So she wrote

Brianne Alphonso

Brianne Alphonso on feminine histories, bodies, and rebirths.



Mary’s Dust
, Melinda Mueller (Entre Ríos Books, 2017)

Mary is the soldier who disguised herself as a man; she is the archeologist digging for fossils and the French queen without a head: “even my lost sister / Mary, and Mary my mother, and Mary myself.” In Mary’s Dust, Mueller strings together a reclaimed history, not for kings or famous men, but for the Marys throughout time. “We all bled, didn’t we, / one way or another?” Ranging from the fourth century BCE well into the modern twentieth, these poems chart the stories of women, both remarkable and mundane, who were too frequently set aside as footnotes in textbooks. Each poem is unique to the story it tells; pieces range from classical sonnets to trial transcripts to mimicries of blues. It is the variety and beauty of these works that compel readers to take in the complex endurance of women for whom “in our near nothingness the music resonates.”



Alchemy for Cells & Other Beasts
, Maya Jewell Zeller and Carrie DeBacker (Entre Ríos Books, 2017)

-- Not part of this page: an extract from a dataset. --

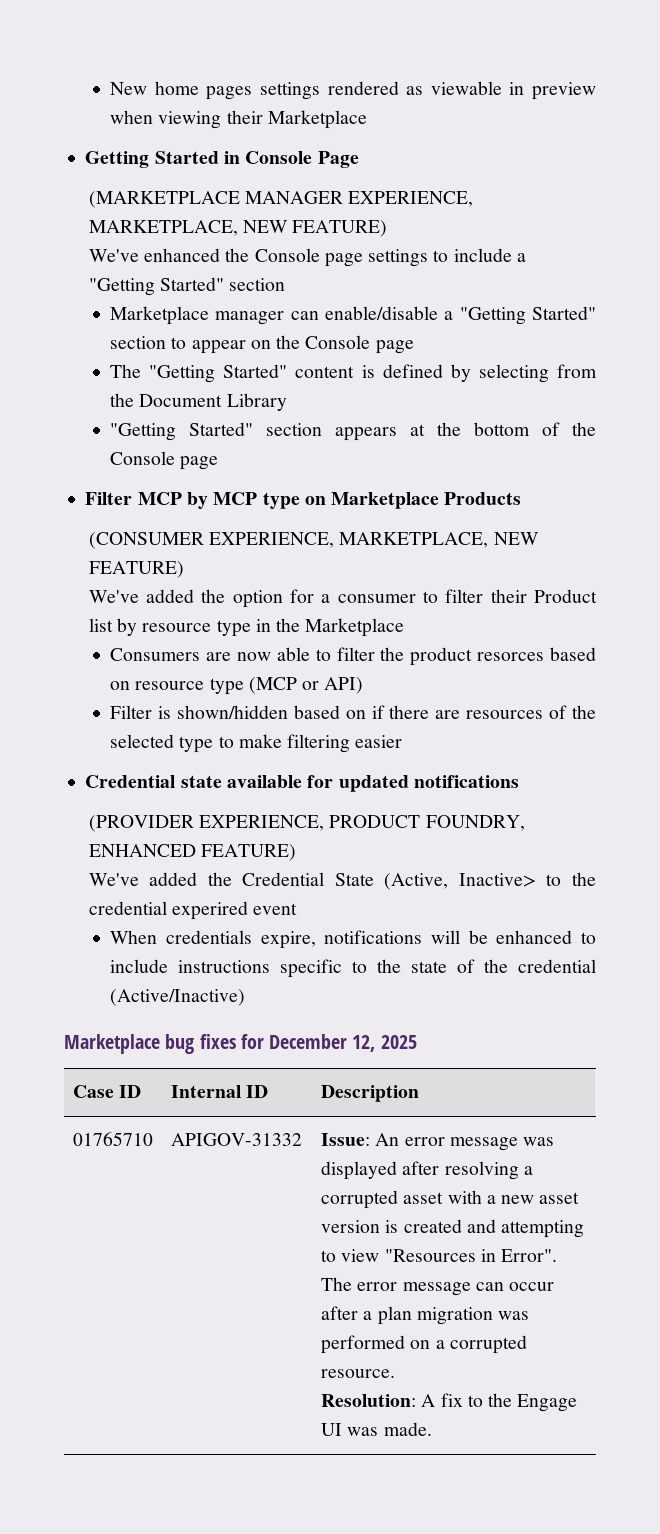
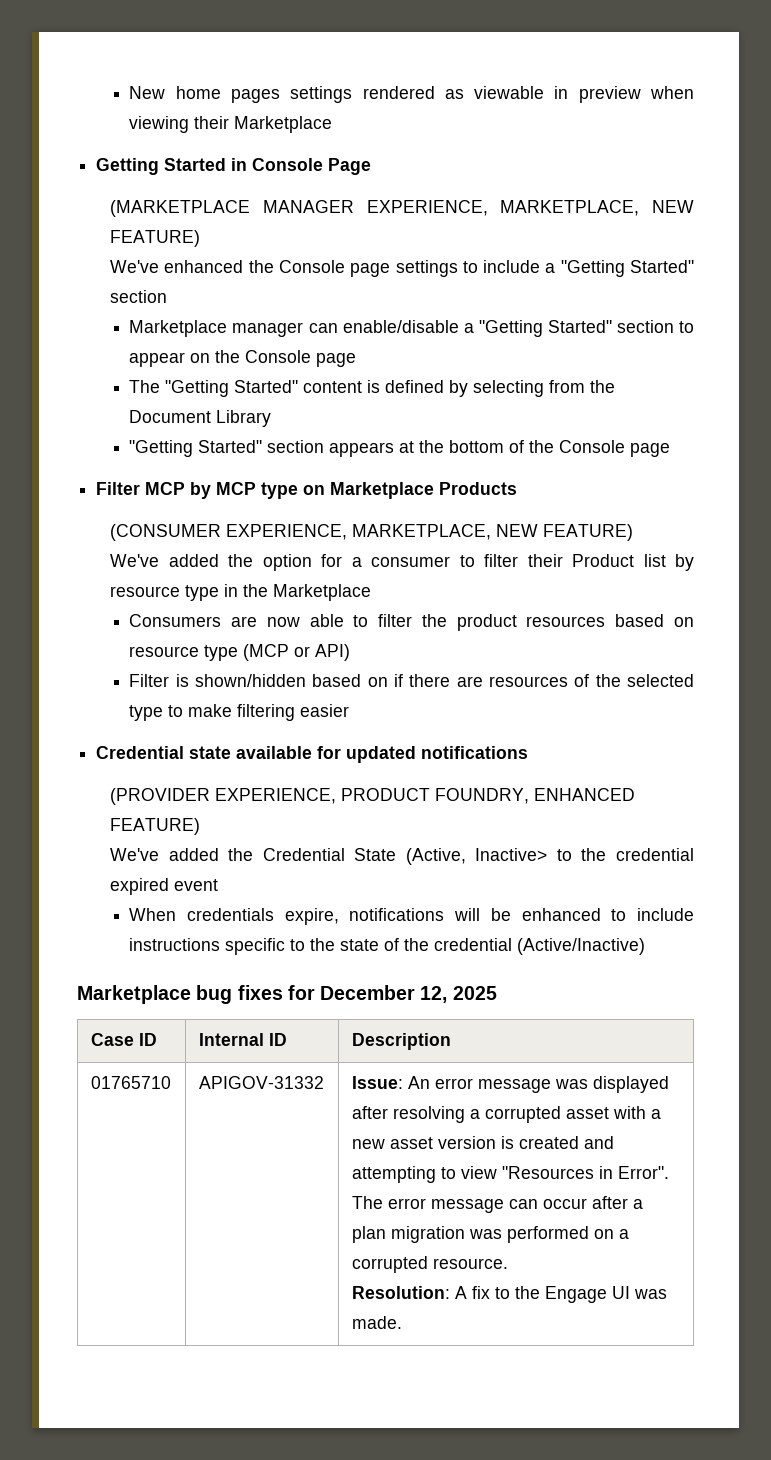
- Consumers are now able to filter the product resorces based on resource type (MCP or API)
+ Consumers are now able to filter the product resources based on resource type (MCP or API)
- We've added the Credential State (Active, Inactive> to the credential experired event
+ We've added the Credential State (Active, Inactive> to the credential expired event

Alchemy is a book of “little spells” for unraveling the feminine body within a fluctuating environment. Zeller’s poems in conjunction with DeBacker’s watercolors show metamorphosed women who align themselves with the surrounding world: “I put on my blood / and it put me on. I was a scrub grub. A cold bug. A sharp blade.” In this way, the bizarre creatures of the book — so strange, yet somehow recognizable — arm themselves against politics, against the deprivatization of their bodies, and against their own impulsive cells. Alchemy attempts to peel back layers of tissue to extract an underlying need, a need that is “angry / & growing the exoskeleton / the need is already beating its wings.” Coming from an ecofeminist perspective, the book incorporates both the external influences of nature and the internal processes of body and mind to produce a collection of visual and highly vivid poetic verse. 



Silk Poems
, Jen Bervin (Nightboat Books, 2017)

These poems resemble silk — not as the luxurious sheets of fabric, but as the glutinous mass that solidifies into threads as strong as steel. Extensive research on the process of reverse-engineering silk serves as the inspiration for this project. Bervin reimagines lines of poetry as coded strands of DNA, short chains of six characters that twine together in patterns that tell the story of who and what we are. The blending of the words forces the reader to blend ideas, to question where one ends and the next begins, and to also question why we believed there was a definitive separation at all. In the style of a silk moth, Silk Poems illuminates a process of death and rebirth, where by changing skins we start again, continuous and ever-renewed.